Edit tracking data
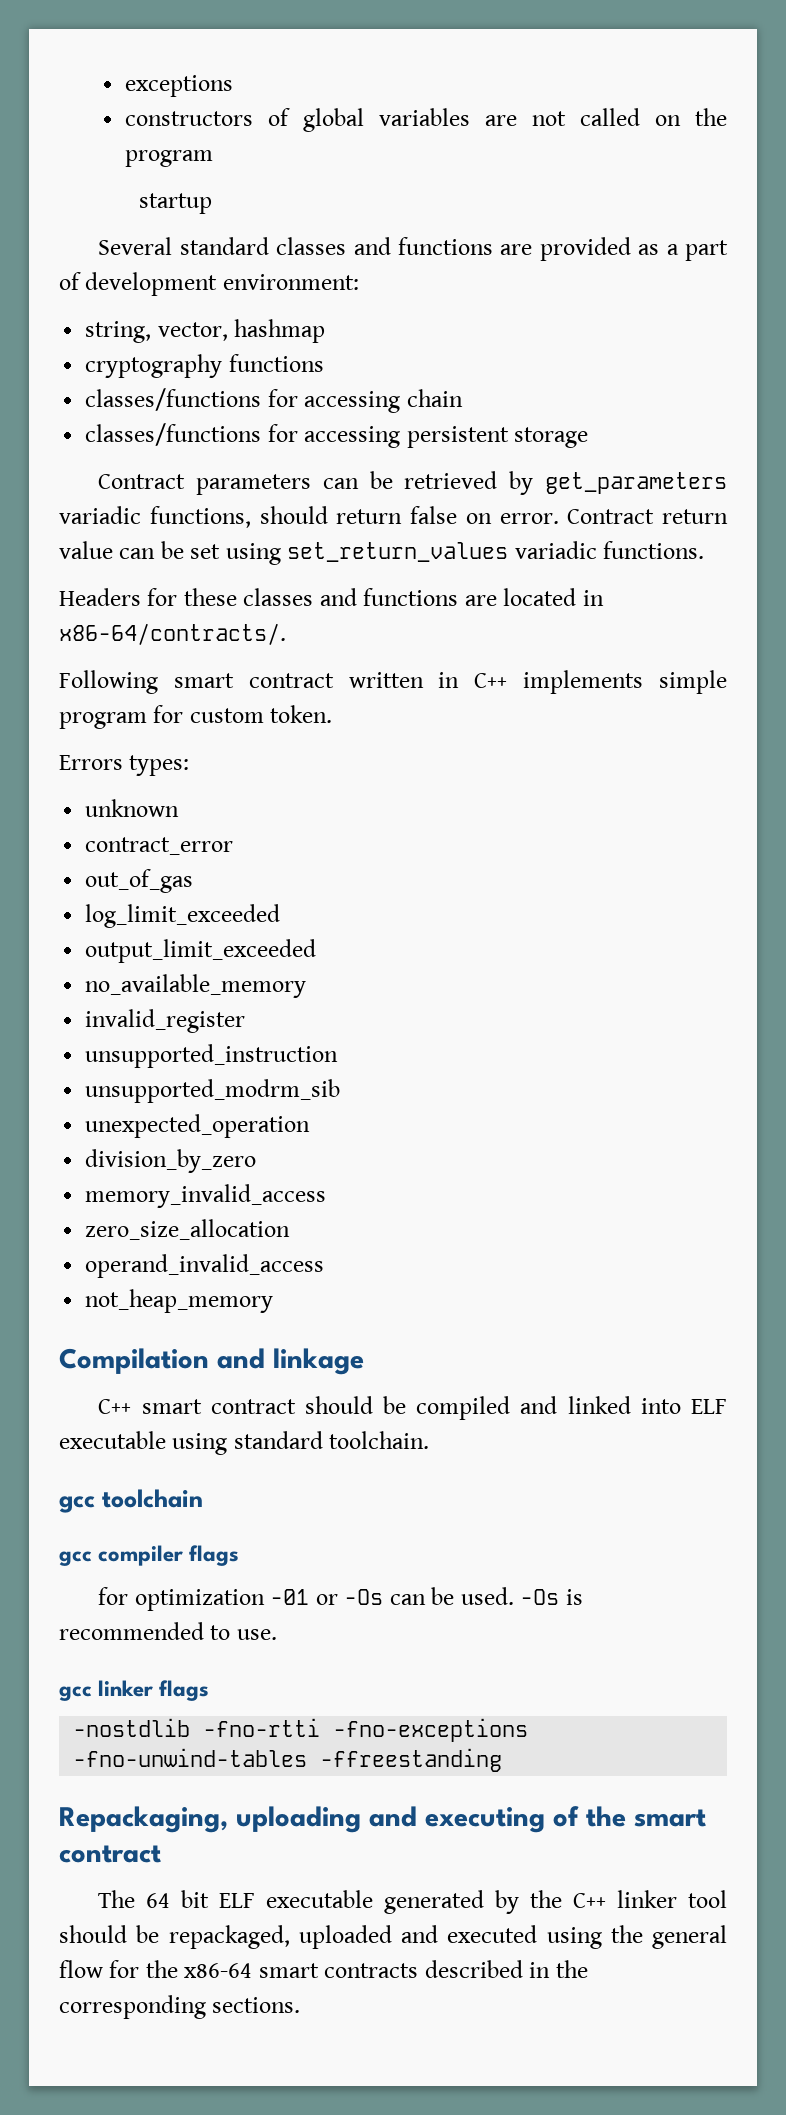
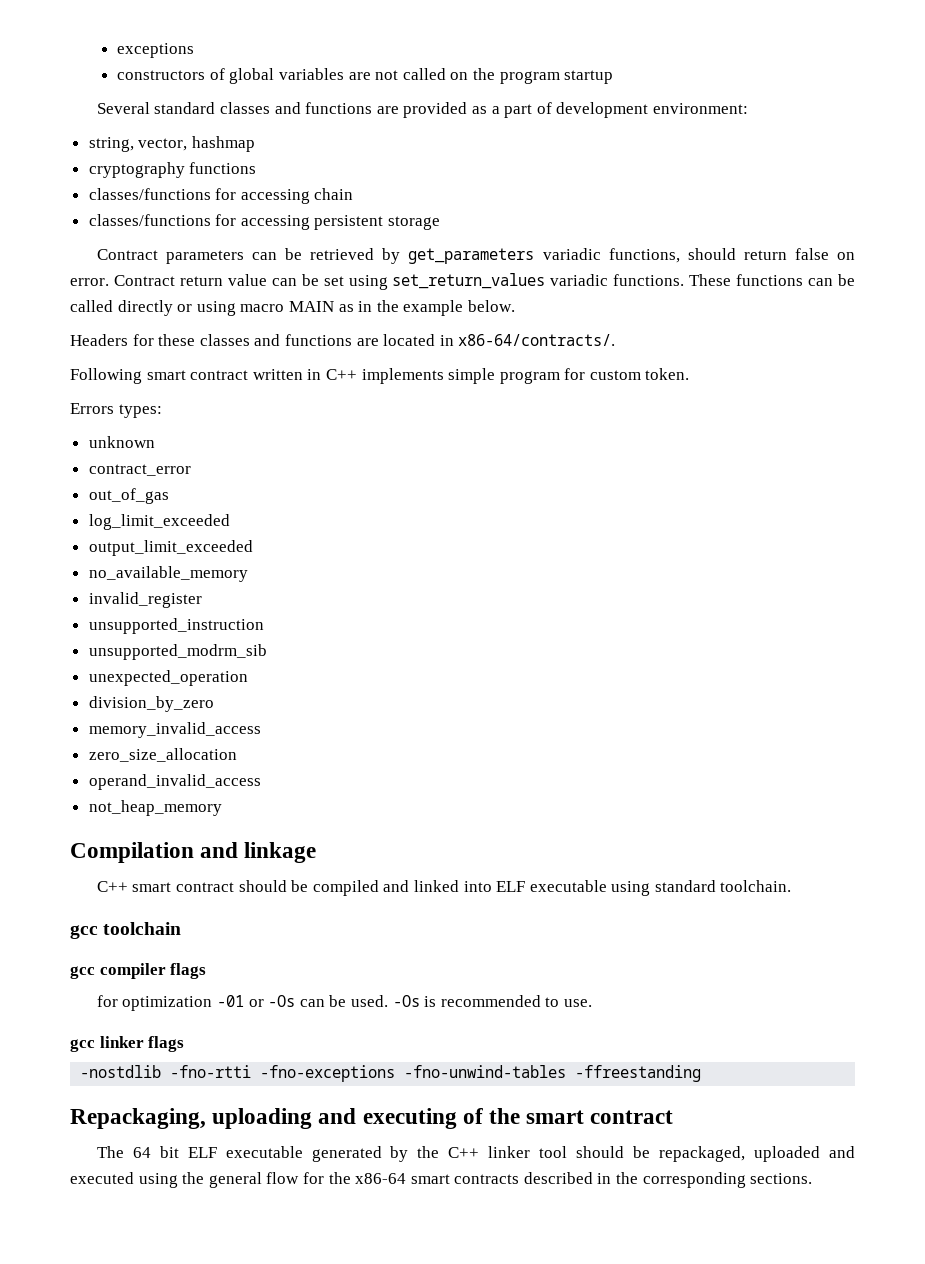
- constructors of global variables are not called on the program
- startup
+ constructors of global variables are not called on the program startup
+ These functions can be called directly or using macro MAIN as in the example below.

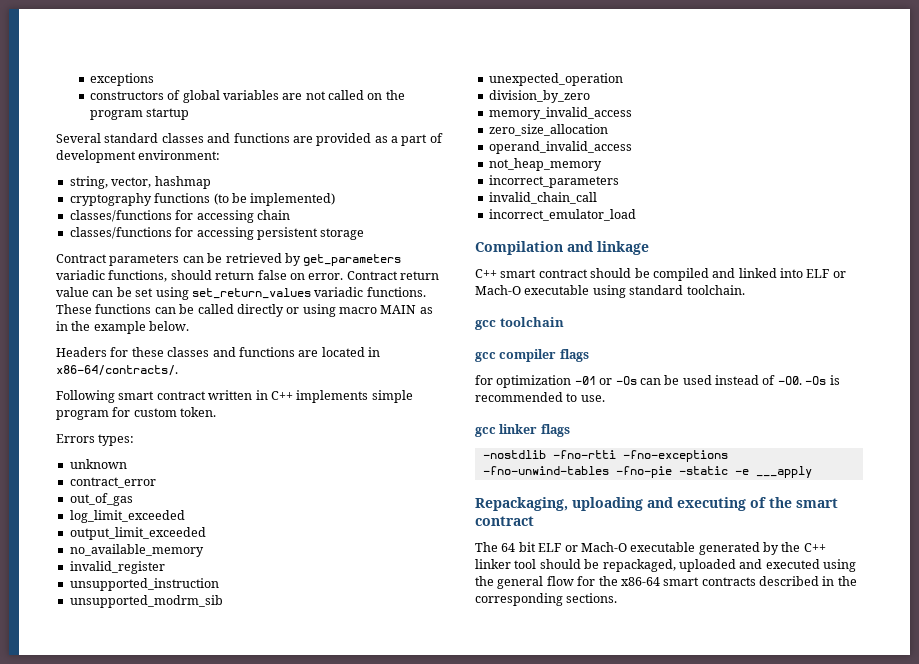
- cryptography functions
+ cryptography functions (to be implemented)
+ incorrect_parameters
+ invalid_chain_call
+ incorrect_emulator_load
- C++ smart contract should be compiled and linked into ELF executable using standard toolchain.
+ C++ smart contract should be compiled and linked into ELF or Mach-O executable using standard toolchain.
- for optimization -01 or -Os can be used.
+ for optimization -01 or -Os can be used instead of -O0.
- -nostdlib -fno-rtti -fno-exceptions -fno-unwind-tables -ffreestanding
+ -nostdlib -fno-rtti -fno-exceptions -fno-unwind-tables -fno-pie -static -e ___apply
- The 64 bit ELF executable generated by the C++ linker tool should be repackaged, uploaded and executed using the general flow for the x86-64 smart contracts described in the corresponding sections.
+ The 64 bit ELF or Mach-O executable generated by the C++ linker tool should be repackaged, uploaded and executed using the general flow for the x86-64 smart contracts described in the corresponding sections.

Work task
Only a number is wanted here: how many lines in the data above include the string "called"?

Task output
3